If you see: stuck IN_PROGRESS tasks, active resource locks, and/or NSX in ACTIVATING state — you have a credential cascade failure. Follow Issue #4 for the complete 6-step fix.

Issue #3: API Cannot Cancel Stuck Tasks

Problem: The SDDC Manager API returns TA_TASK_CAN_NOT_BE_RETRIED when attempting to retry stuck tasks. DELETE returns HTTP 500.

Impact: Database repair is the only fix path — the API provides no mechanism to resolve this.
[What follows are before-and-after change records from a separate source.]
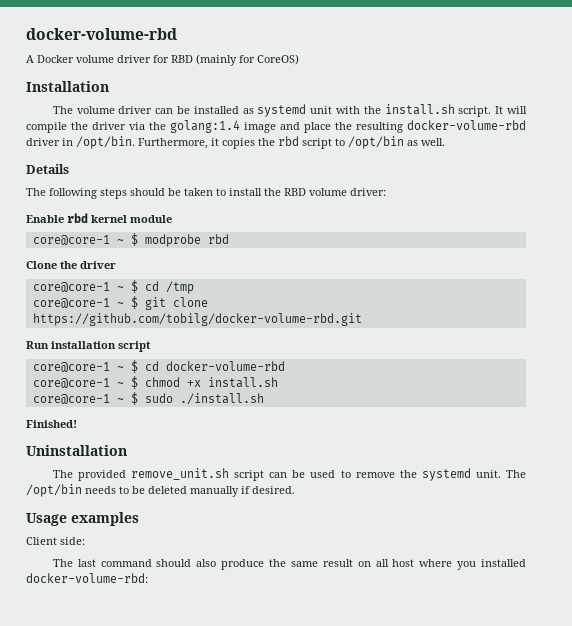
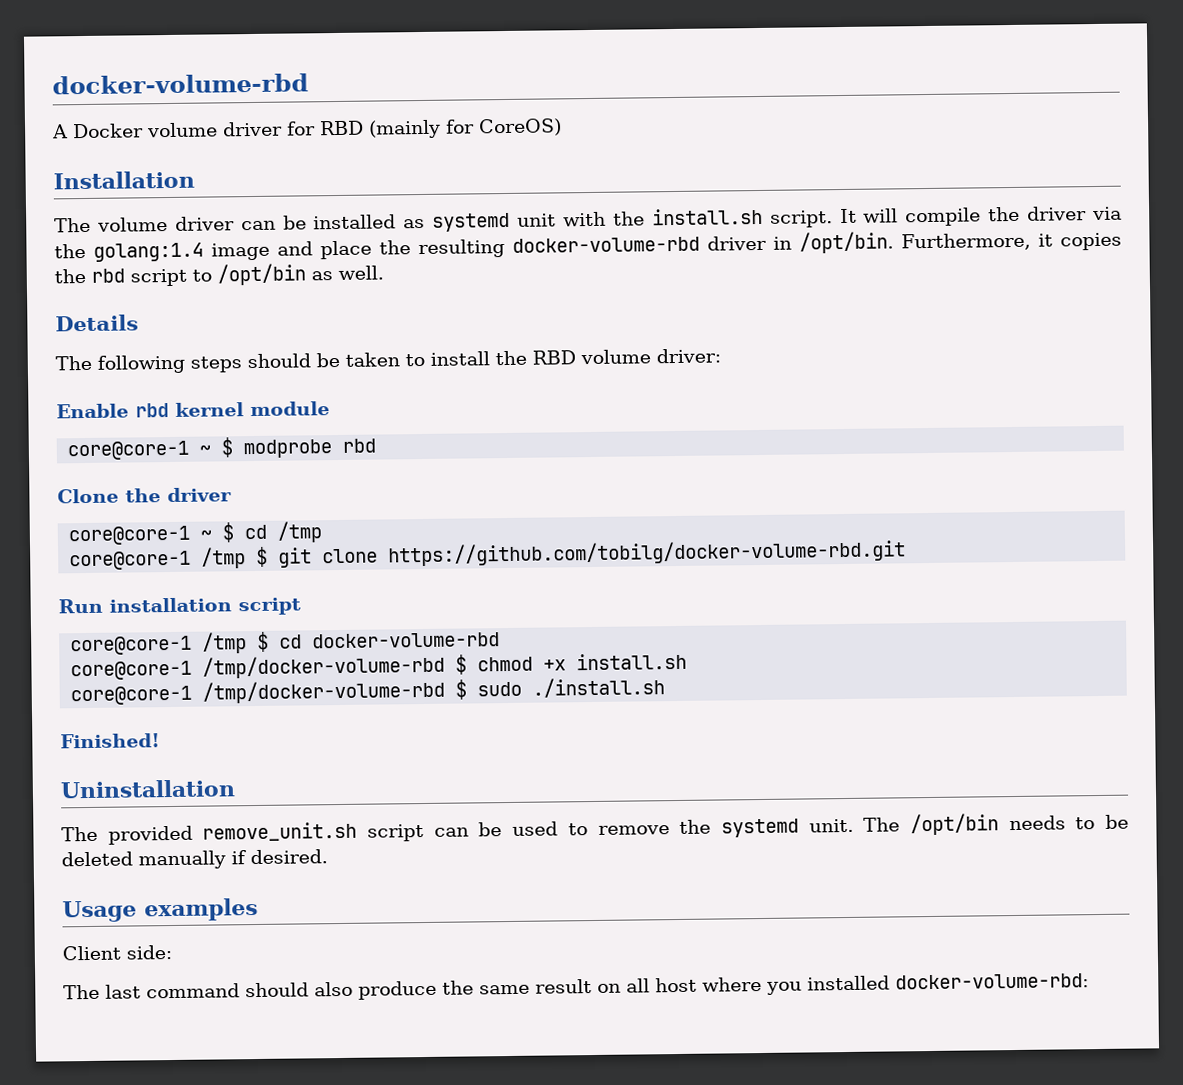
[116,302,124,307] ~ -> [201,547,247,569] /tmp
[116,366,124,371] ~ -> [202,632,248,654] /tmp
[116,382,124,387] ~ -> [202,654,446,679] /tmp/docker-volume-rbd
[116,398,124,403] ~ -> [202,679,446,704] /tmp/docker-volume-rbd

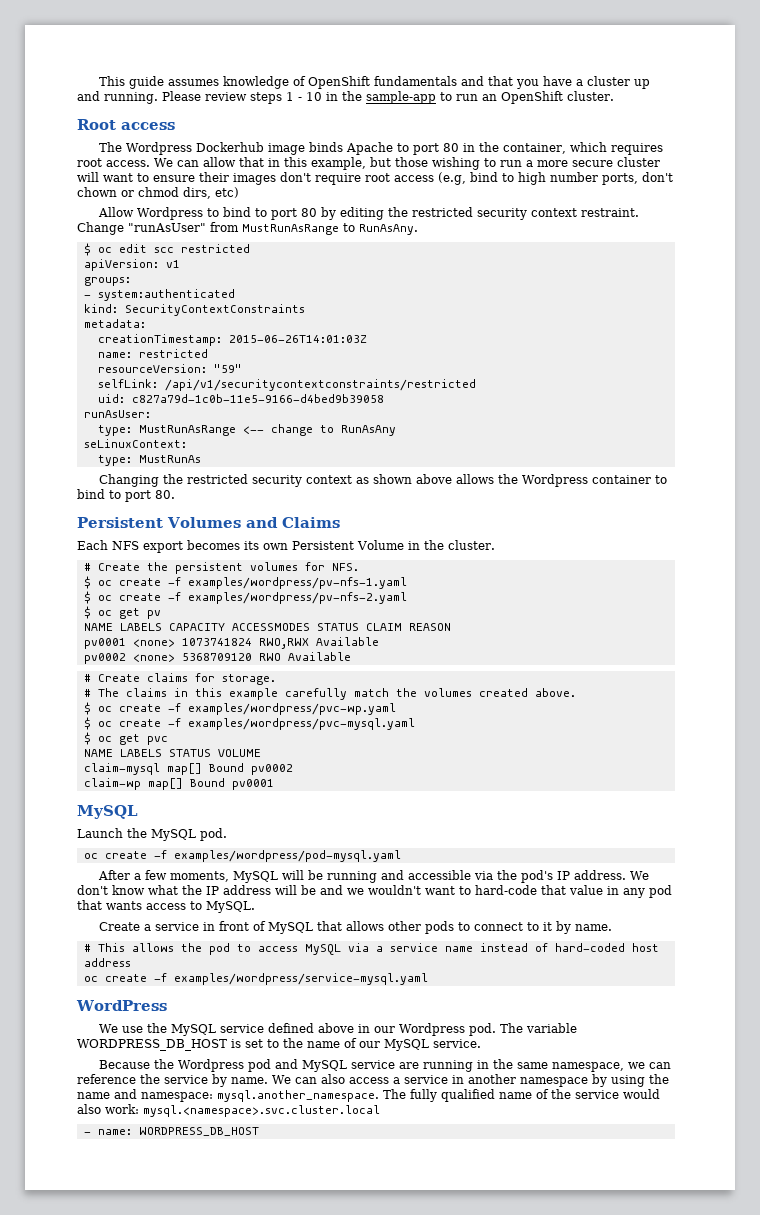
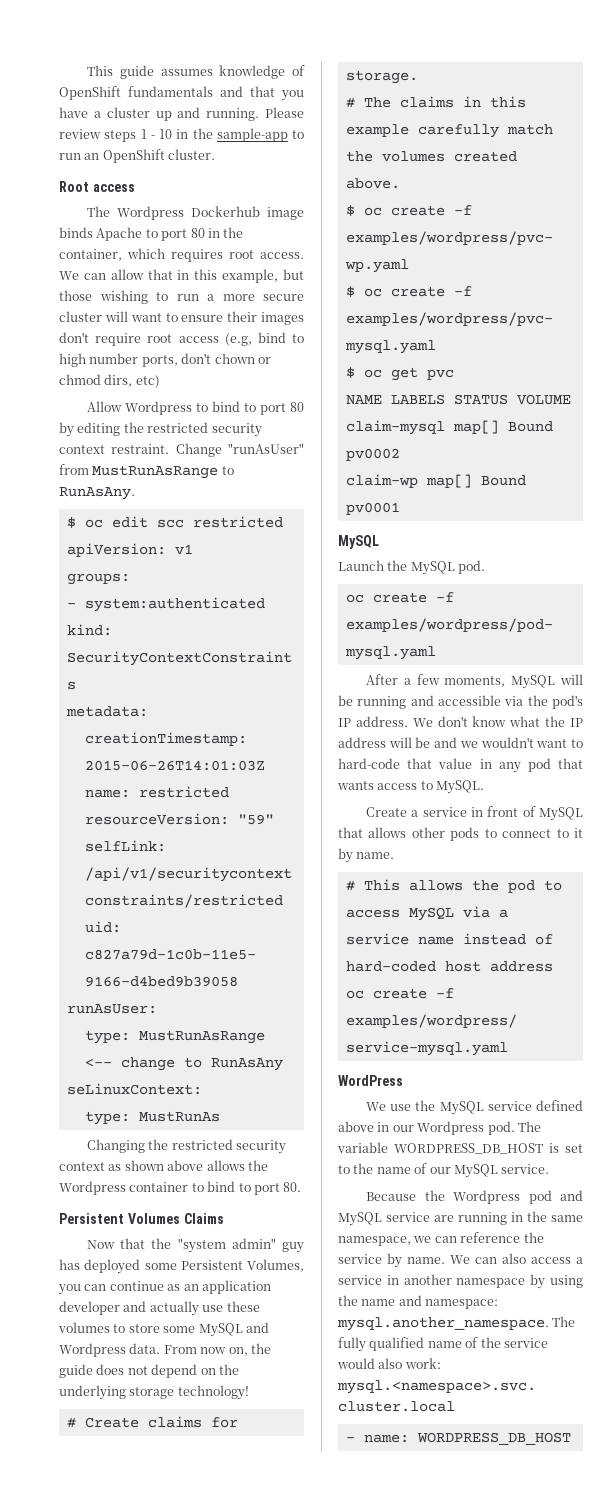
[245,517,278,528] and -> (180, 1218) none
[77,540,495,553] [83,562,359,574] [83,576,407,589] [83,591,407,604] [83,606,161,619] [83,623,451,631] [83,637,379,649] [83,652,351,664] Each NFS export becomes its own Persistent Volume in the cluster. // # Create the persistent volumes for NFS. // $ oc create -f examples/wordpress/pv-nfs-1.yaml // $ oc create -f examples/wordpress/pv-nfs-2.yaml // $ oc get pv // NAME LABELS CAPACITY ACCESSMODES STATUS CLAIM REASON // pv0001 <none> 1073741824 RWO,RWX Available // pv0002 <none> 5368709120 RWO Available -> [87,1238,304,1253] [59,1259,304,1274] [58,1280,271,1295] [59,1301,260,1316] [58,1322,269,1337] [59,1343,271,1357] [59,1364,239,1378] [59,1385,249,1400] Now that the "system admin" guy has deployed some Persistent Volumes, you can continue as an application developer and actually use these volumes to store some MySQL and Wordpress data. From now on, the guide does not depend on the underlying storage technology!

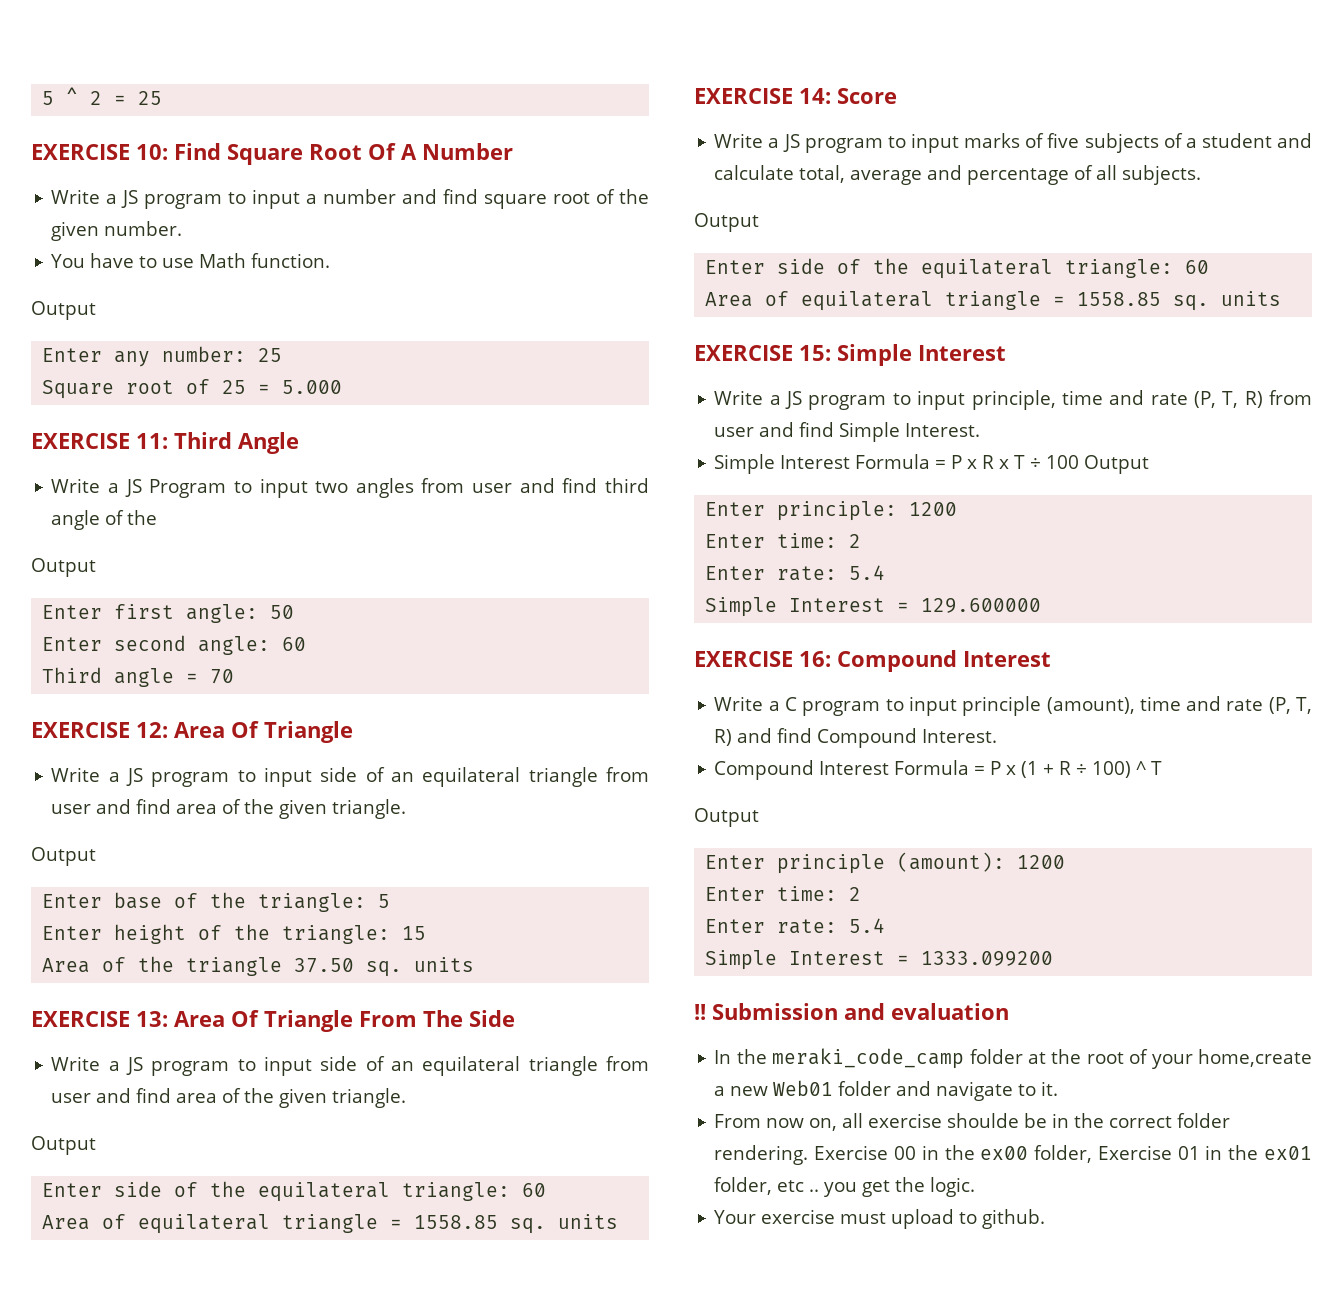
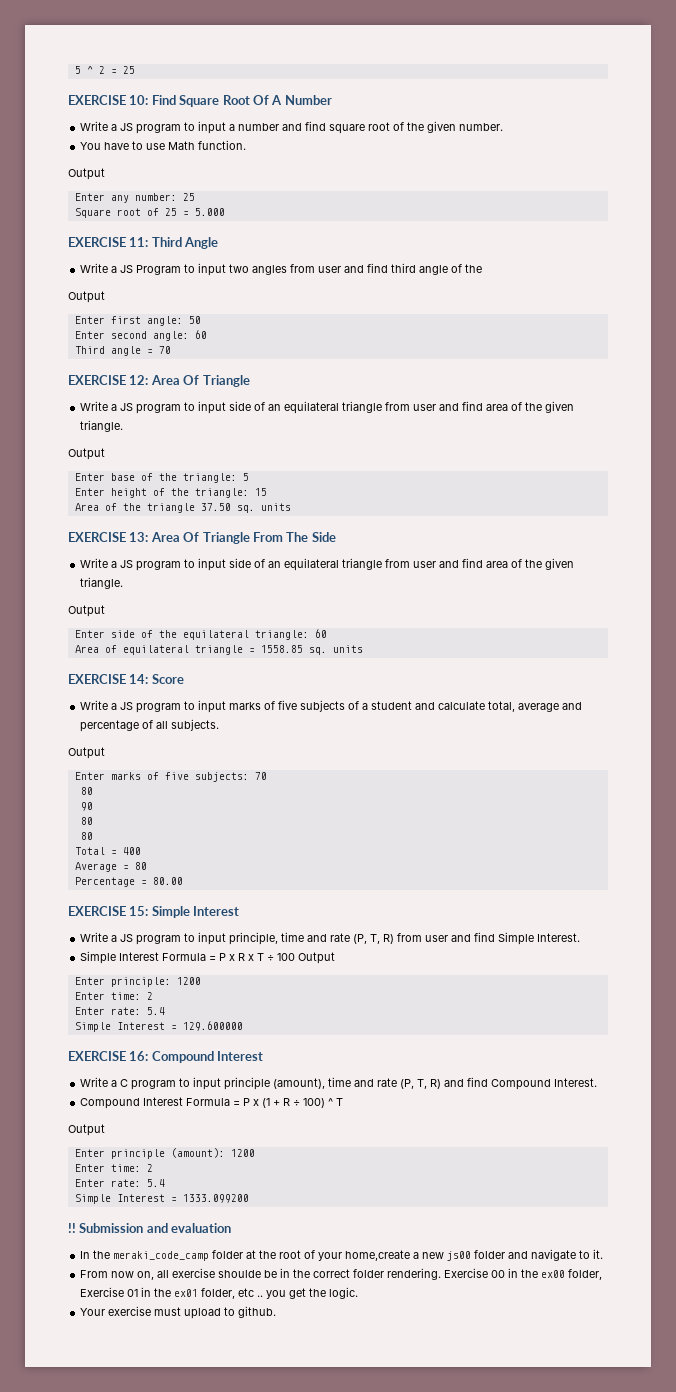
[777,258,1210,279] [705,291,1282,311] side of the equilateral triangle: 60 // Area of equilateral triangle = 1558.85 sq. units -> [110,772,267,782] [80,787,93,795] [80,802,93,811] [80,817,93,825] [80,832,93,840] [74,847,141,855] [74,862,147,872] [74,877,183,887] marks of five subjects: 70 // 80 // 90 // 80 // 80 // Total = 400 // Average = 80 // Percentage = 80.00
[773,1080,834,1096] Web01 -> [447,1251,472,1261] js00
How to confirm the API cannot help:

# Attempt to retry a stuck task (this will fail)
curl -sk -X PATCH "https://sddc-manager.lab.local/v1/tasks/<task-id>" \
  -H "Authorization: Bearer $TOKEN" \
  -H "Content-Type: application/json" \
  -d '{"status":"IN_PROGRESS"}'
# Response: {"errorCode":"TA_TASK_CAN_NOT_BE_RETRIED","message":"Task cannot be retried"}

# Attempt to delete a stuck task (this will also fail)
curl -sk -X DELETE "https://sddc-manager.lab.local/v1/tasks/<task-id>" \
  -H "Authorization: Bearer $TOKEN"
# Response: HTTP 500

Resolution — Direct SQL fix:

# SSH to SDDC Manager and connect to PostgreSQL
ssh vcf@sddc-manager.lab.local
su -
sudo -u postgres psql -h 127.0.0.1 -d platform

# Find the stuck task ID
SELECT id, name, status, resolved FROM task_metadata
WHERE status = 'IN_PROGRESS' OR resolved = false
ORDER BY id DESC;

# Mark the specific stuck task as resolved
UPDATE task_metadata SET resolved = true WHERE id = '<task-id>';

# Or mark ALL unresolved tasks as resolved (nuclear option)
UPDATE task_metadata SET resolved = true WHERE resolved = false;

# Verify the fix
SELECT id, name, status, resolved FROM task_metadata
WHERE resolved = false;
-- Should return 0 rows

# Exit psql
\q

Issue #4: 6-Step PostgreSQL Repair Procedure

Problem: Fixing a credential cascade failure requires updating three tables in a specific sequence. Partial fixes still fail because all three tables participate in prevalidation. You MUST do all steps in order.

Impact: Without all 6 steps in order, the system remains broken.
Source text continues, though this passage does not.